Data records:
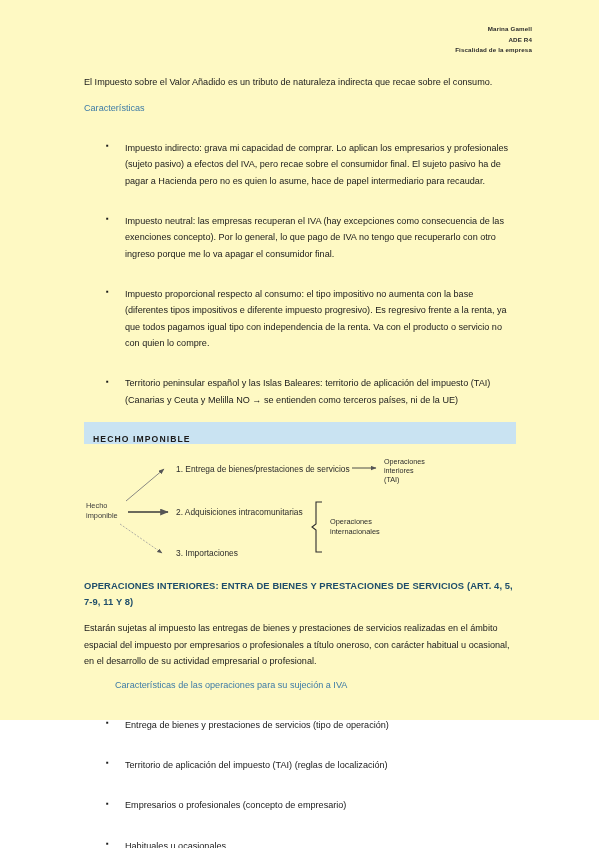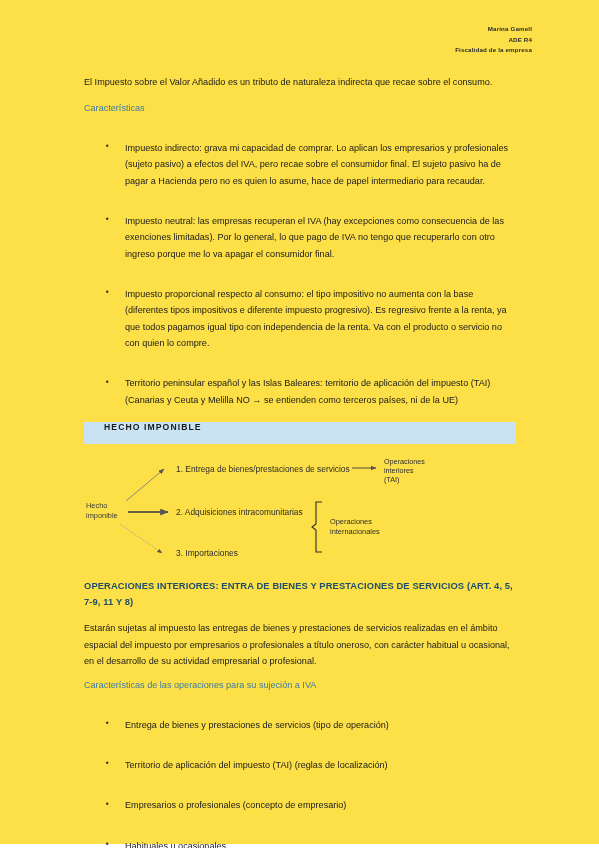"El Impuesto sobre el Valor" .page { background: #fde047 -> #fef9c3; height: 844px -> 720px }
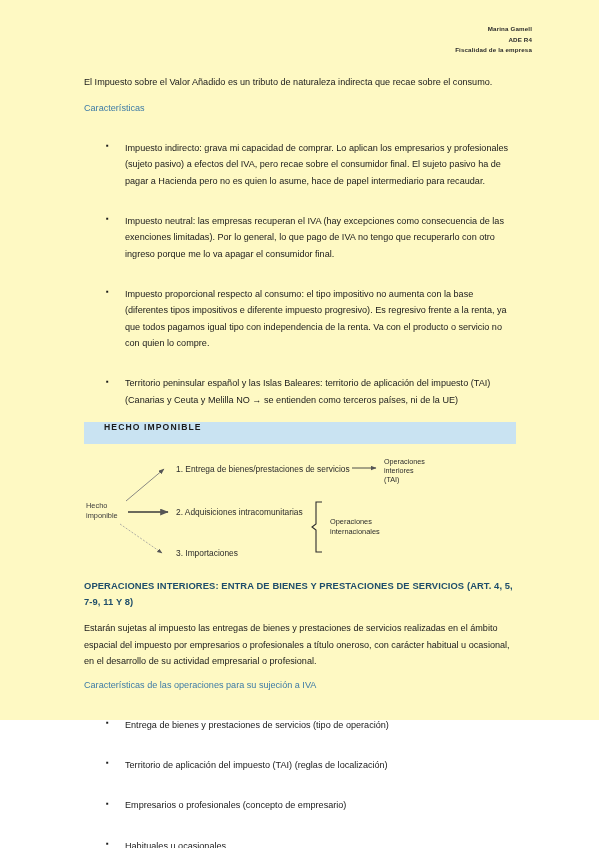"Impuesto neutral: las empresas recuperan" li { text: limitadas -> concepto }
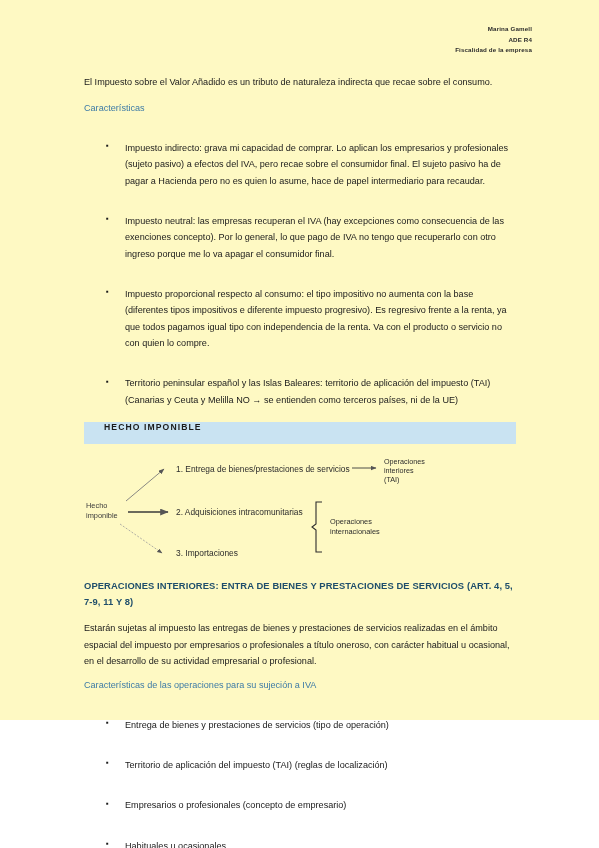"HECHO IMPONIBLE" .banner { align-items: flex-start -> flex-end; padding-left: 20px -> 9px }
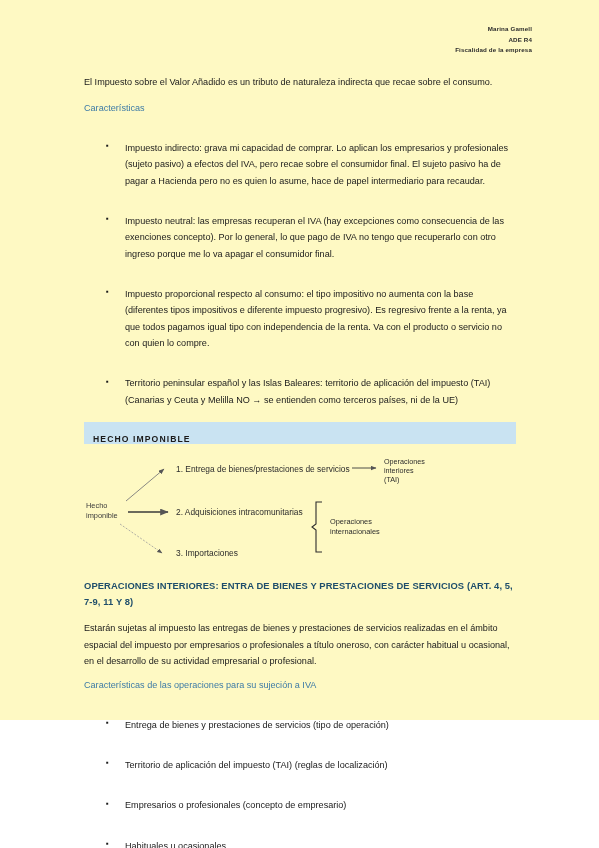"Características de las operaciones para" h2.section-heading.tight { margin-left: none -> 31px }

* * *

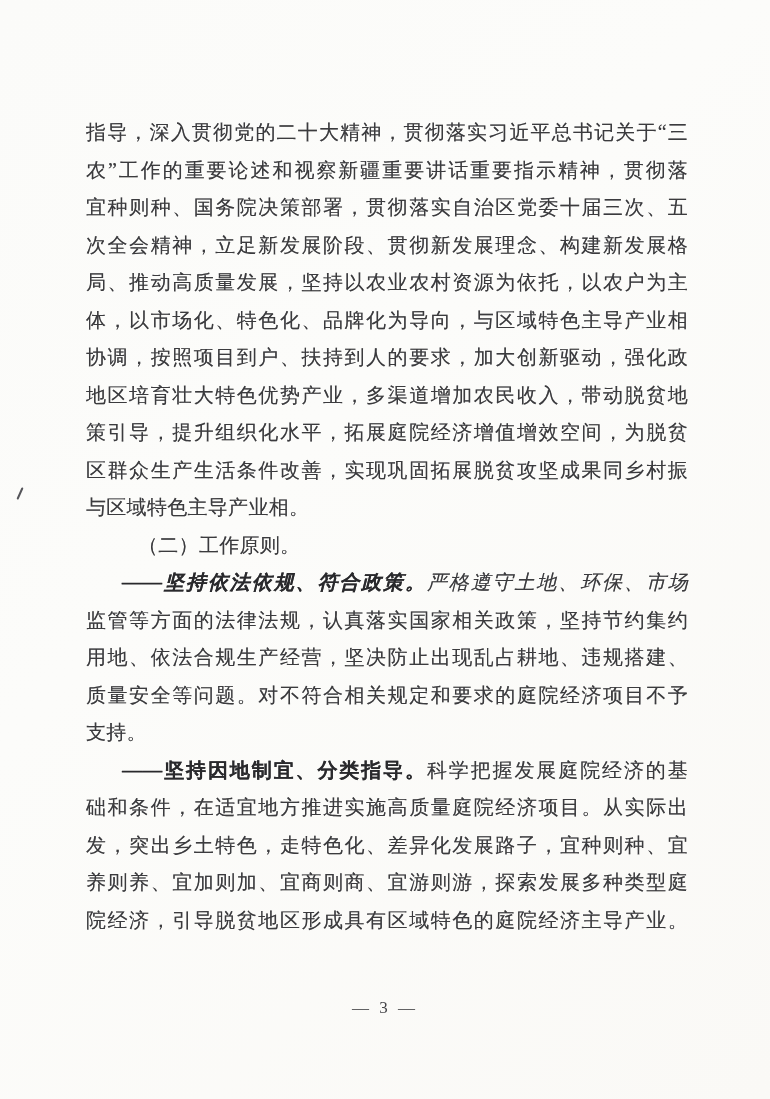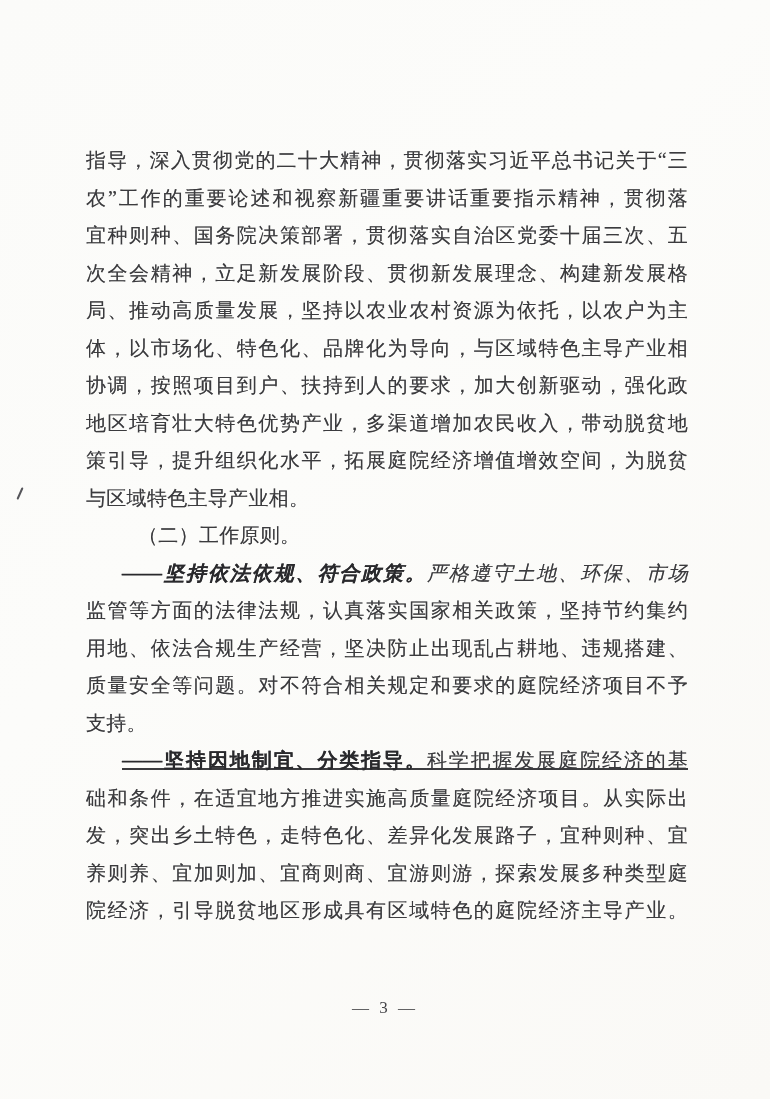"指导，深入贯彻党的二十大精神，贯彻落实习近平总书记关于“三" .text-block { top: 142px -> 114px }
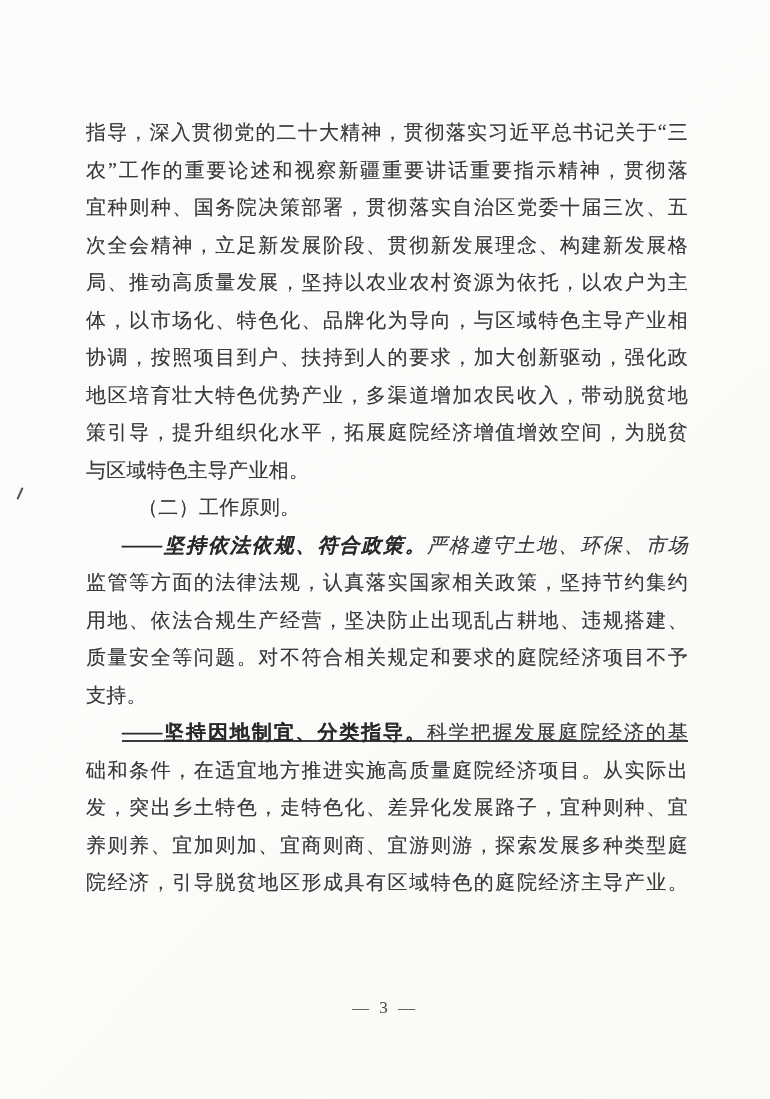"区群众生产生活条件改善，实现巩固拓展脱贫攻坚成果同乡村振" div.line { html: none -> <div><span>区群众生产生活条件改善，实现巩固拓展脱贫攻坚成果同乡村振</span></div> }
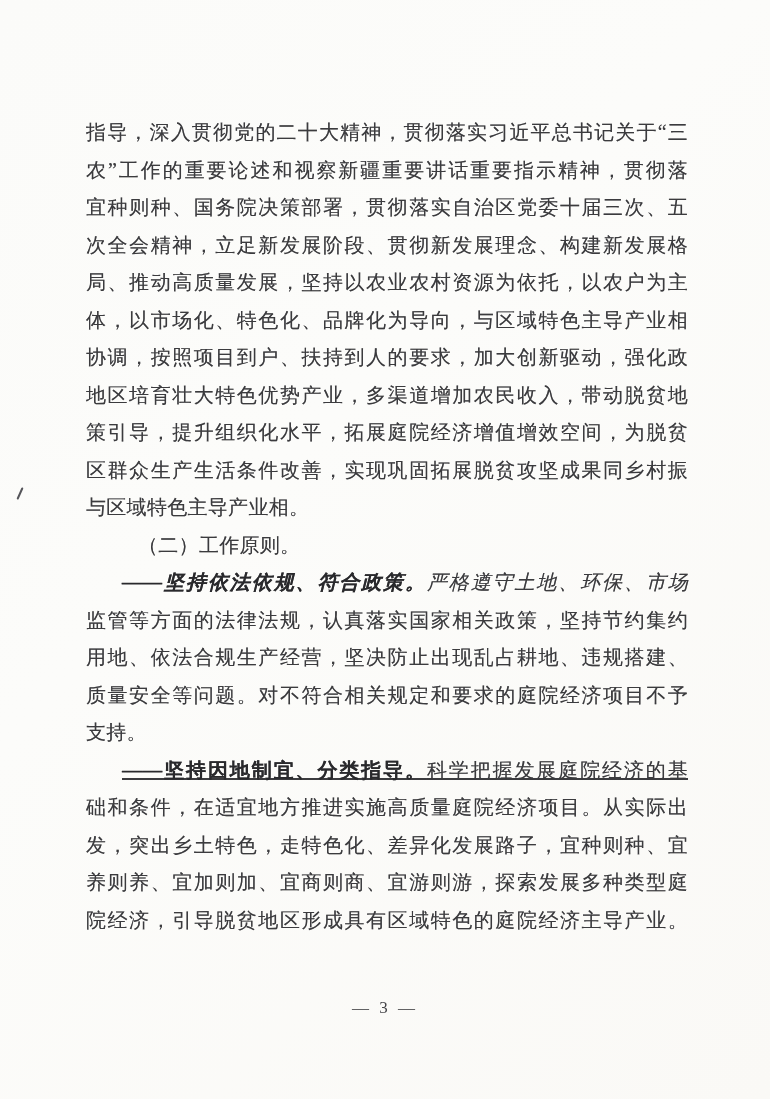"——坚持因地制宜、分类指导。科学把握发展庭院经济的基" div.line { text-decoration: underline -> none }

Required action: From the listing above, please give again the lines that begin with the line holding "top: 142px ->" and go on through the line holding "text-decoration: underline ->", exactly, both ends included, minus any picture.

Answer to the exercise:
"指导，深入贯彻党的二十大精神，贯彻落实习近平总书记关于“三" .text-block { top: 142px -> 114px }
"区群众生产生活条件改善，实现巩固拓展脱贫攻坚成果同乡村振" div.line { html: none -> <div><span>区群众生产生活条件改善，实现巩固拓展脱贫攻坚成果同乡村振</span></div> }
"——坚持因地制宜、分类指导。科学把握发展庭院经济的基" div.line { text-decoration: underline -> none }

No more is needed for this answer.